Task prompt
Locate the lines of the listing below that hold "delivery", then copy each of them.

Supplied material

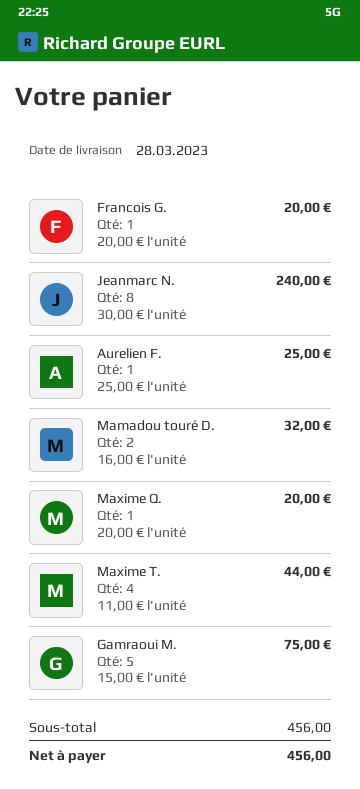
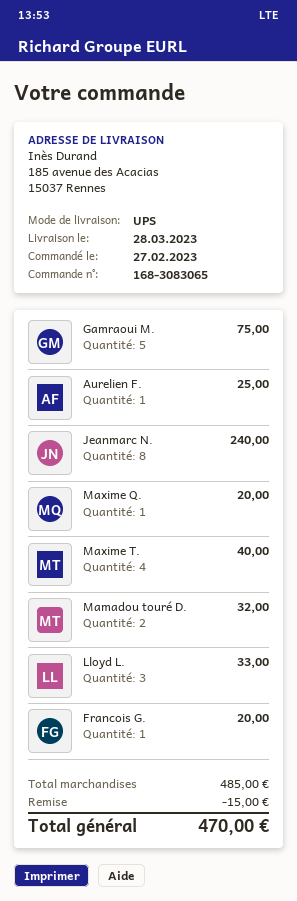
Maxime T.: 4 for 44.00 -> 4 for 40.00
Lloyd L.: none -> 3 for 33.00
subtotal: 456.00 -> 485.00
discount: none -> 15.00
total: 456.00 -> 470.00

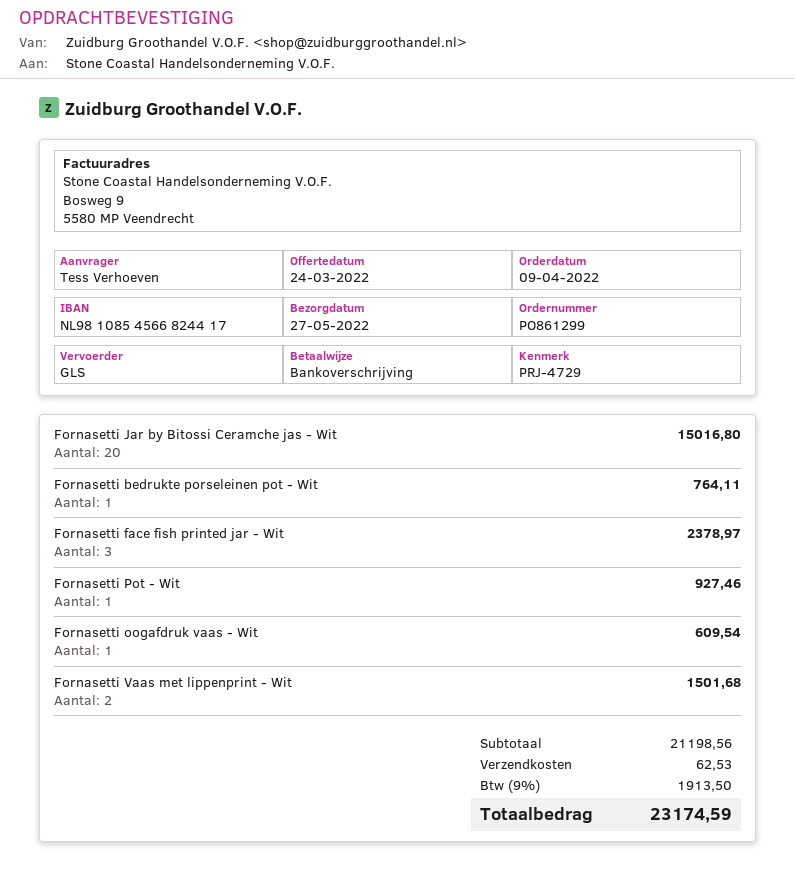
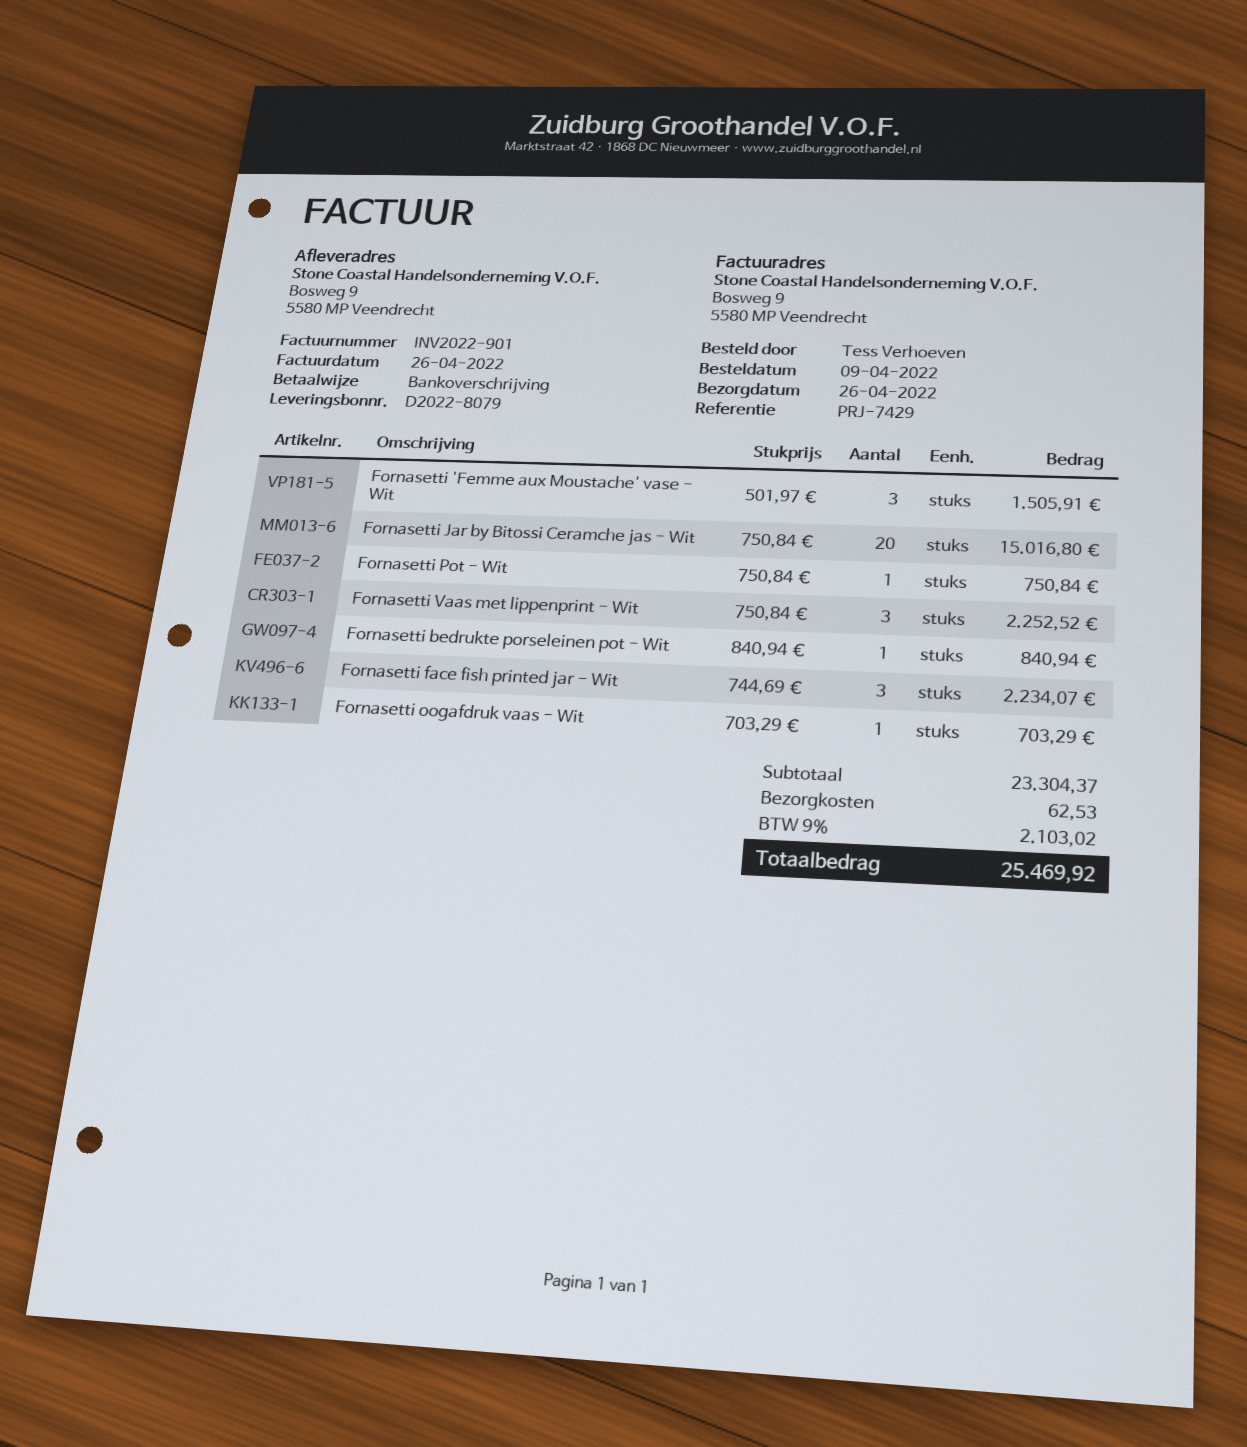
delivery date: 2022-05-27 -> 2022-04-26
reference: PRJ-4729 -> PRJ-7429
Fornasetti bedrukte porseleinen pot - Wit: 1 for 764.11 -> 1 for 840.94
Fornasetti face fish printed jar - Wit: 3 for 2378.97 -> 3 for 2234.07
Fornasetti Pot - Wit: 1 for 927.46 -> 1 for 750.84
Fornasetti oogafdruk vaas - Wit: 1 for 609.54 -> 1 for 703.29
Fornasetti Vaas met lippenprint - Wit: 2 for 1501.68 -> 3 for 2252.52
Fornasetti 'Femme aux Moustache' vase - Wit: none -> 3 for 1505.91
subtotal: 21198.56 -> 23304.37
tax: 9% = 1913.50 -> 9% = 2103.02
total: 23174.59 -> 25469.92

==

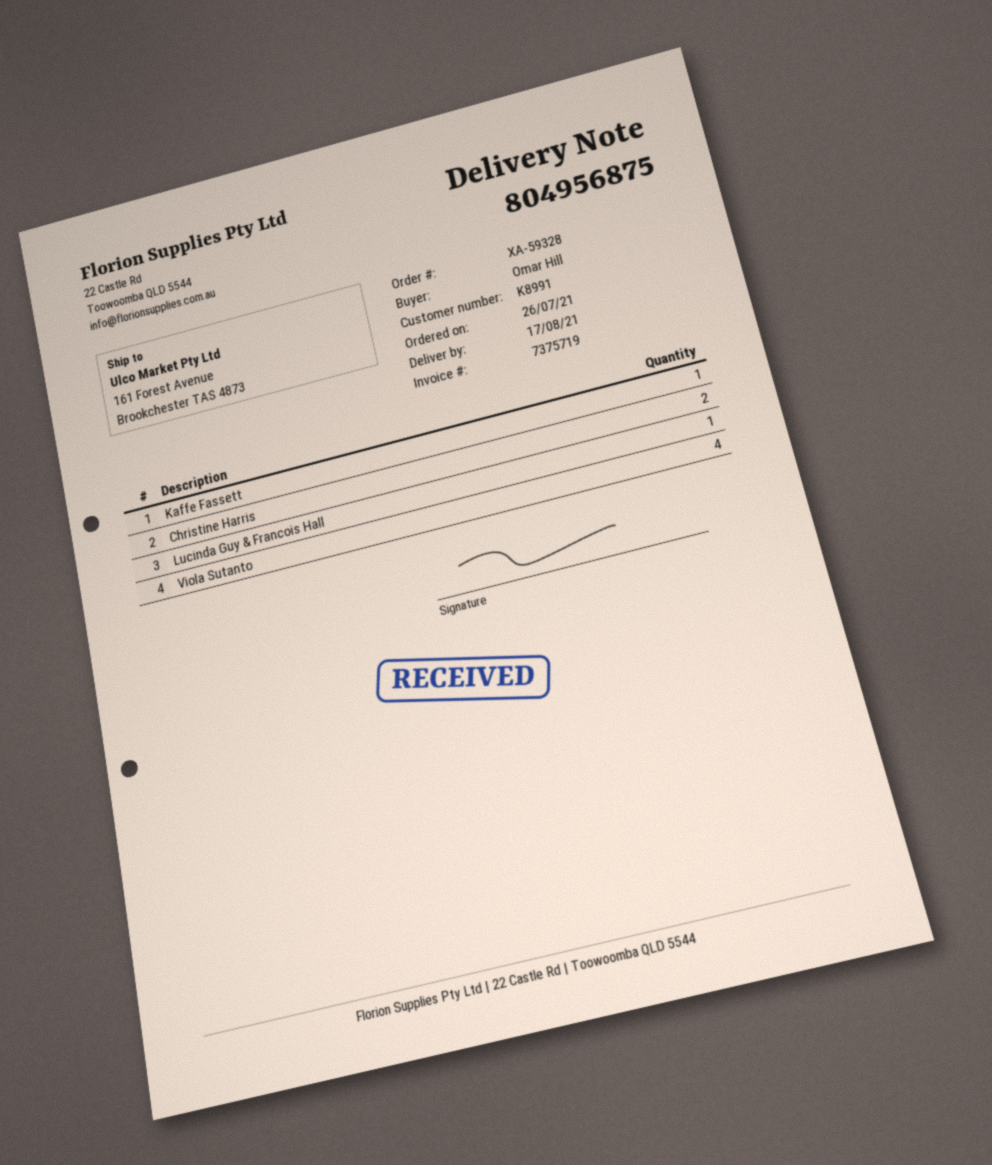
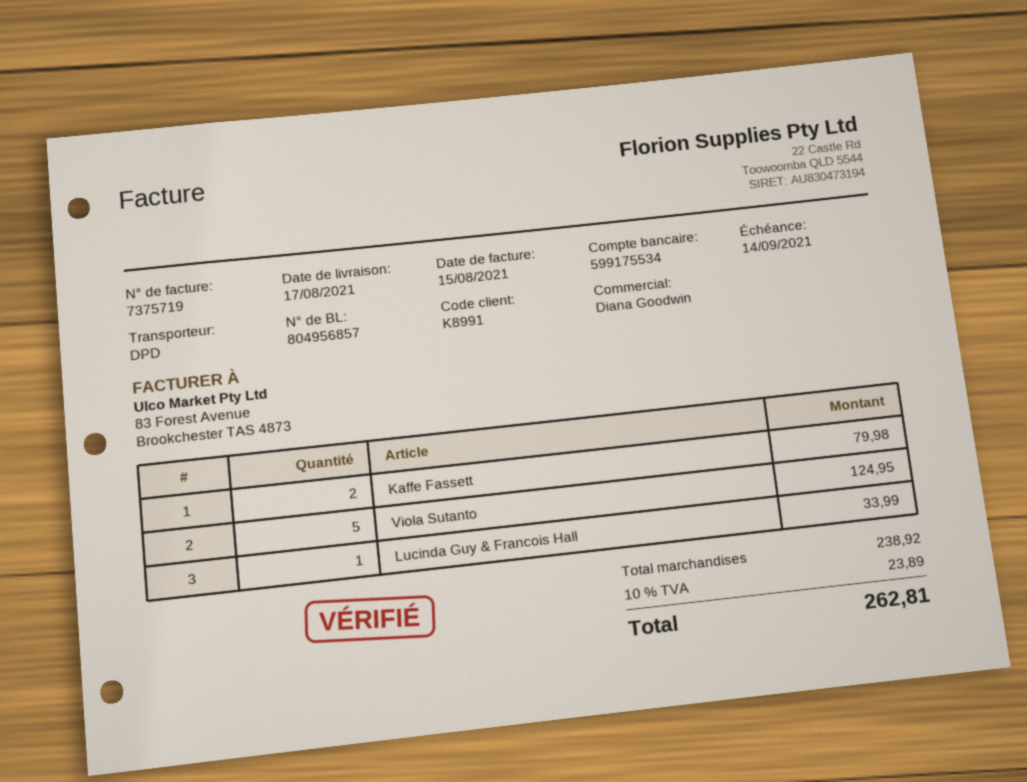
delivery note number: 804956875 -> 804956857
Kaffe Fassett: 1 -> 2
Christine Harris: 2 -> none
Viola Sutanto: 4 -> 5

Response for this exercise
delivery date: 2022-05-27 -> 2022-04-26
delivery note number: 804956875 -> 804956857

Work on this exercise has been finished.